BEGIN Extracted records

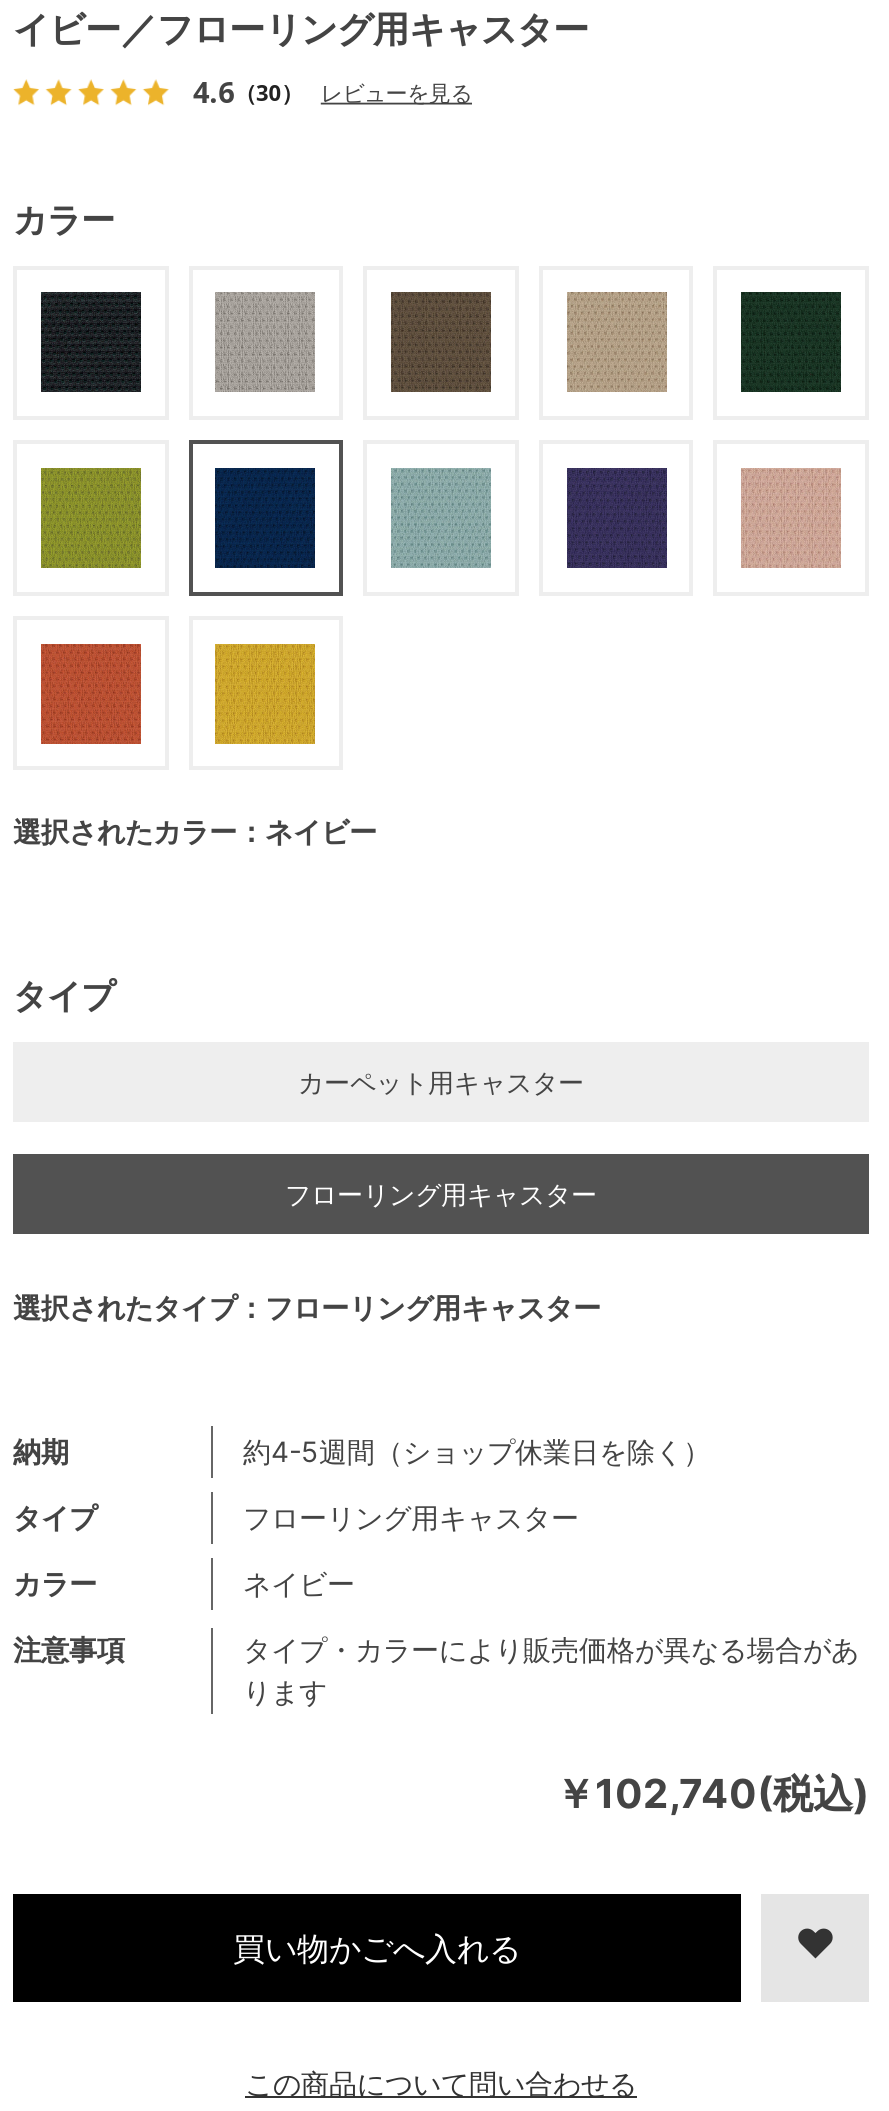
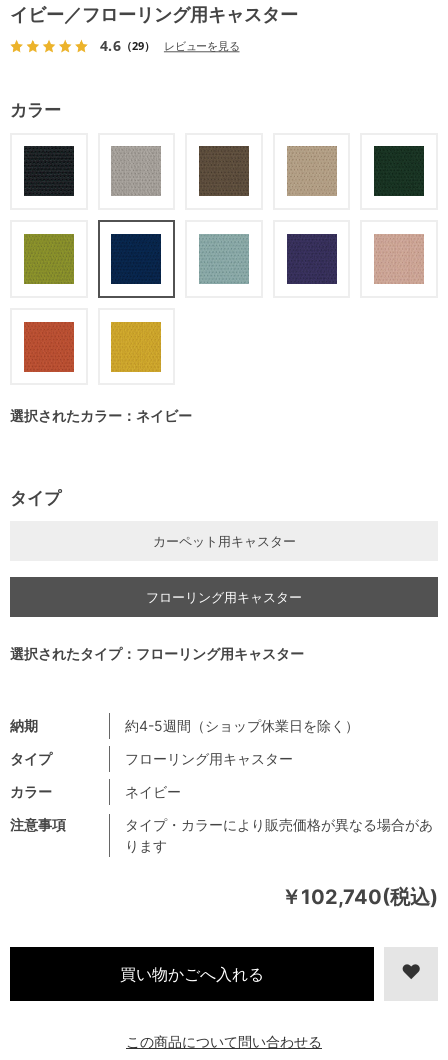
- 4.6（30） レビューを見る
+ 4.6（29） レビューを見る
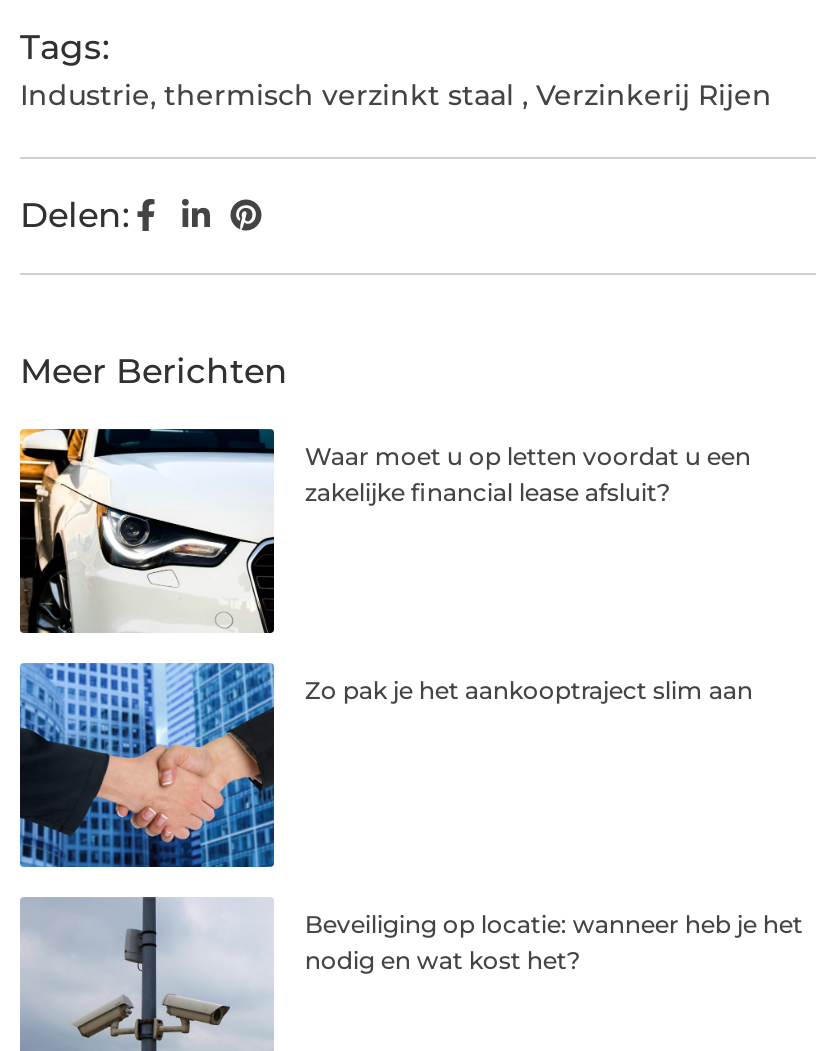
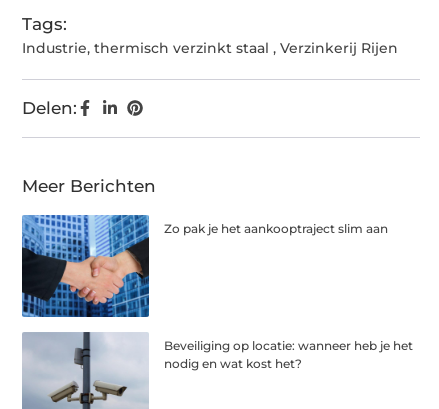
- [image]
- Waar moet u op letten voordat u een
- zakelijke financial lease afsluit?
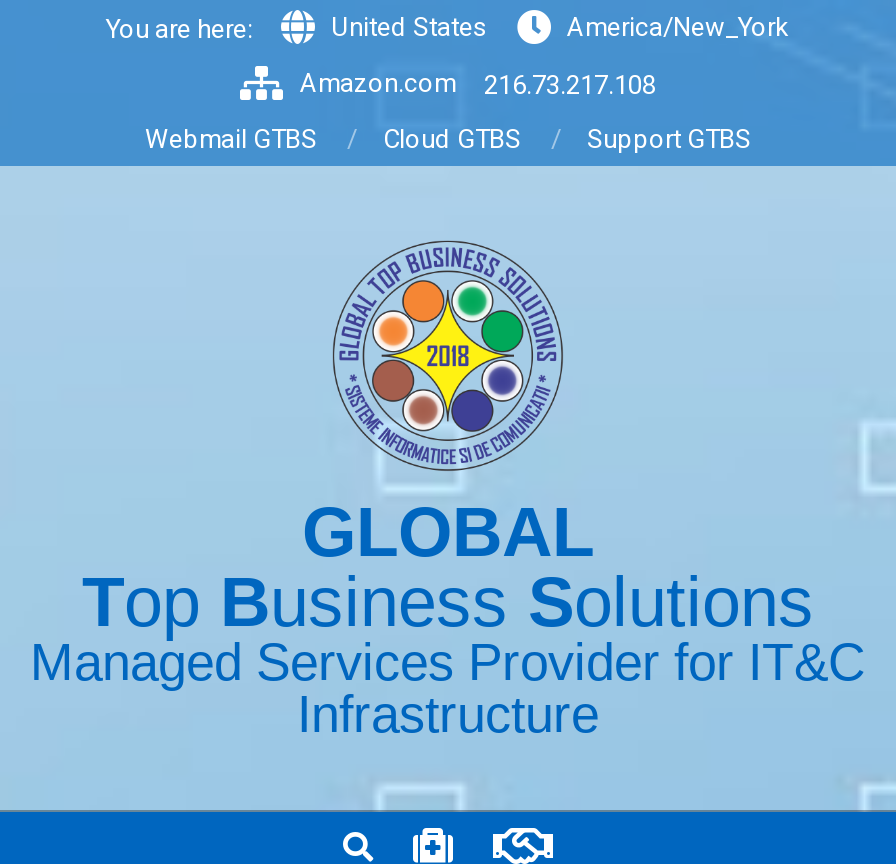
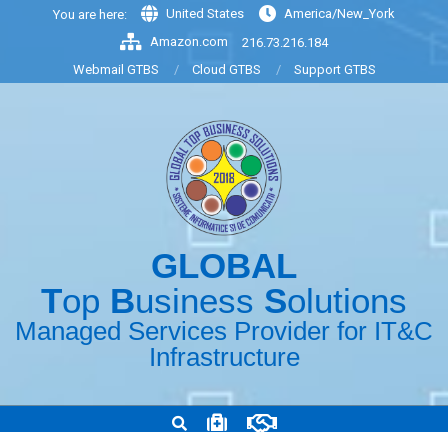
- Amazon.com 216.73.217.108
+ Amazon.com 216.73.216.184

END Extracted records

# What is required:
For each line of the listing that holds the word "Amazon", show that line.

# Worked solution:
- Amazon.com 216.73.217.108
+ Amazon.com 216.73.216.184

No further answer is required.